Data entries
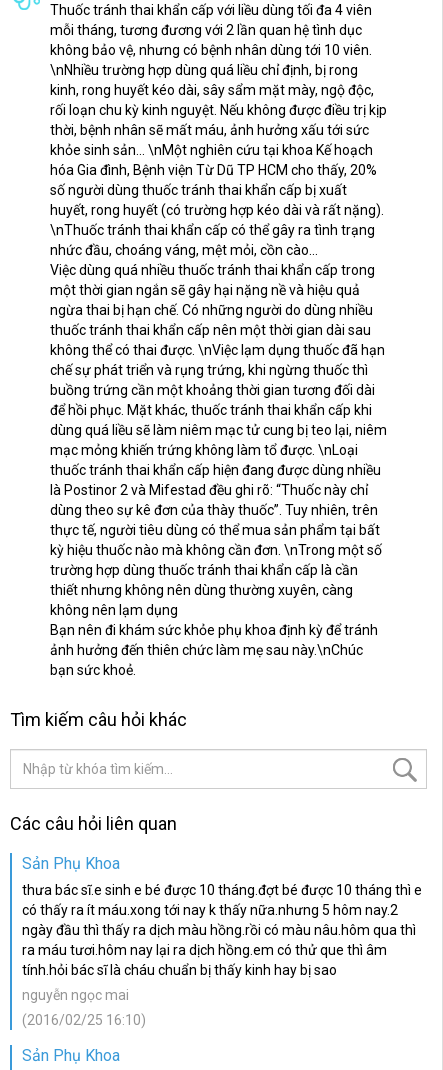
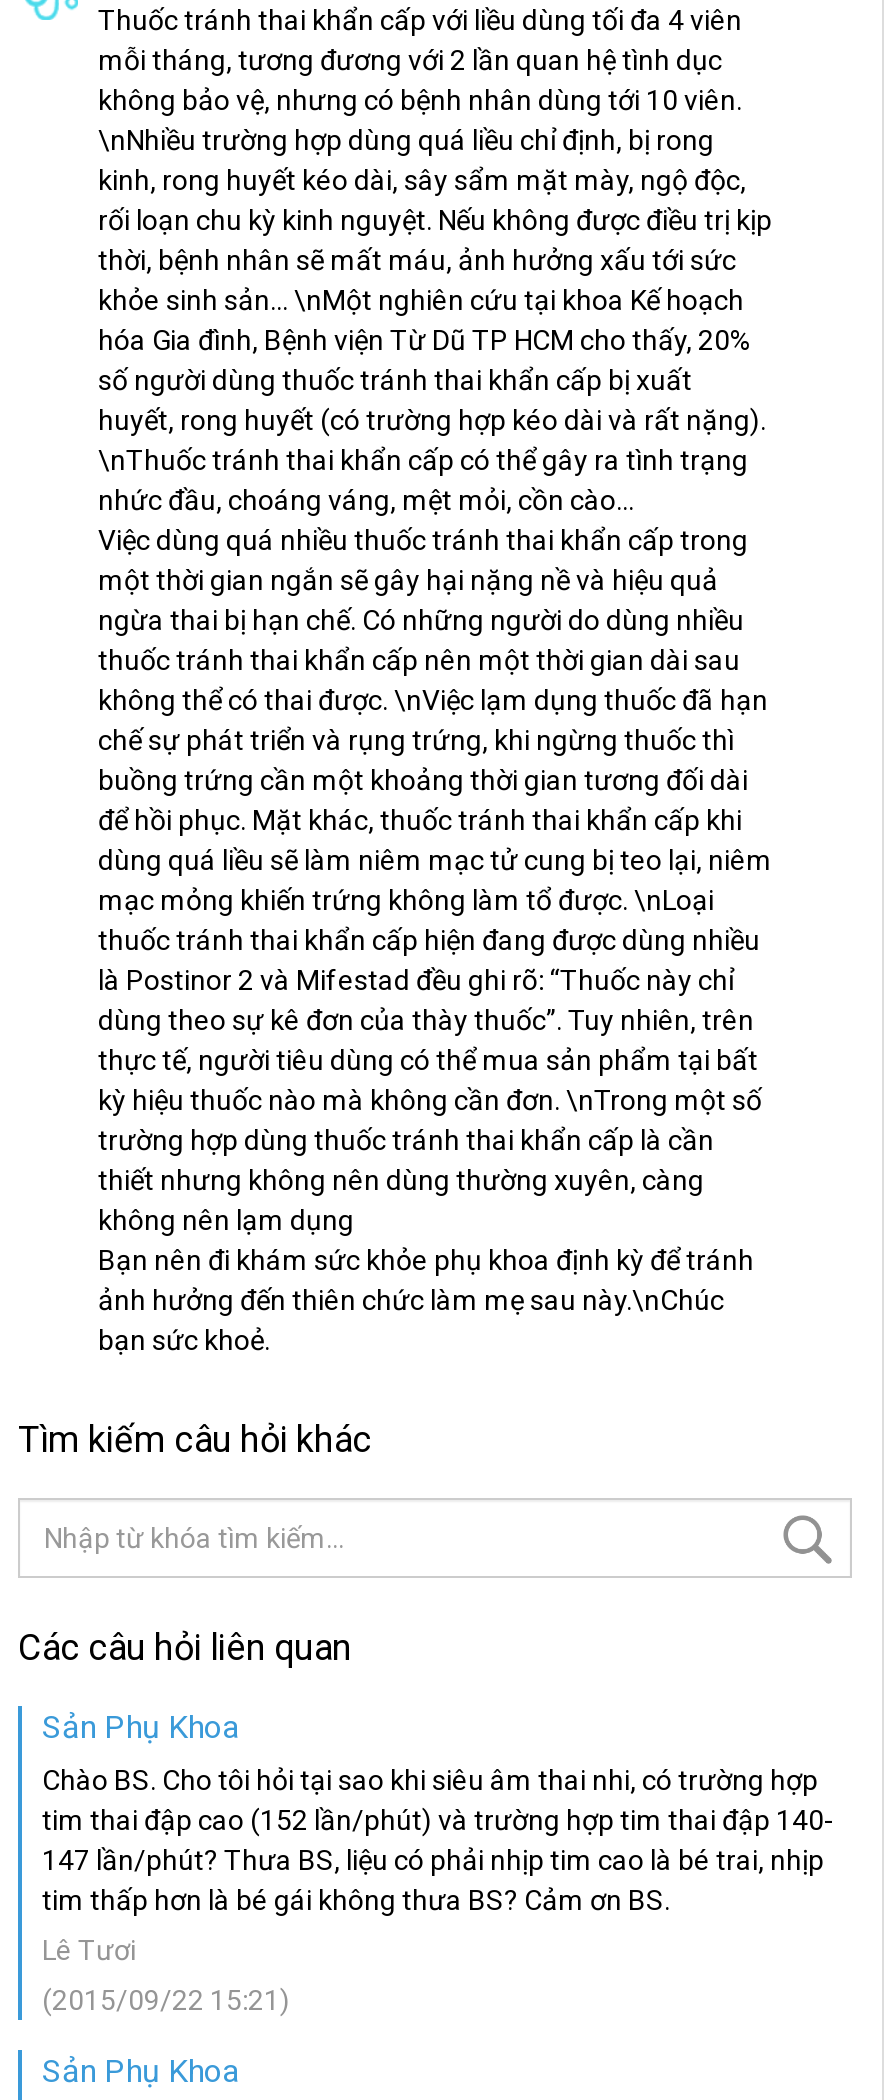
- thưa bác sĩ.e sinh e bé được 10 tháng.đợt bé được 10 tháng thì e
- có thấy ra ít máu.xong tới nay k thấy nữa.nhưng 5 hôm nay.2
- ngày đầu thì thấy ra dịch màu hồng.rồi có màu nâu.hôm qua thì
- ra máu tươi.hôm nay lại ra dịch hồng.em có thử que thì âm
- tính.hỏi bác sĩ là cháu chuẩn bị thấy kinh hay bị sao
+ Chào BS. Cho tôi hỏi tại sao khi siêu âm thai nhi, có trường hợp
+ tim thai đập cao (152 lần/phút) và trường hợp tim thai đập 140-
+ 147 lần/phút? Thưa BS, liệu có phải nhịp tim cao là bé trai, nhịp
+ tim thấp hơn là bé gái không thưa BS? Cảm ơn BS.

- nguyễn ngọc mai
+ Lê Tươi

- (2016/02/25 16:10)
+ (2015/09/22 15:21)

Work instructions
If a line in the records contains the string "phút", copy it out.

Output of the task
+ tim thai đập cao (152 lần/phút) và trường hợp tim thai đập 140-
+ 147 lần/phút? Thưa BS, liệu có phải nhịp tim cao là bé trai, nhịp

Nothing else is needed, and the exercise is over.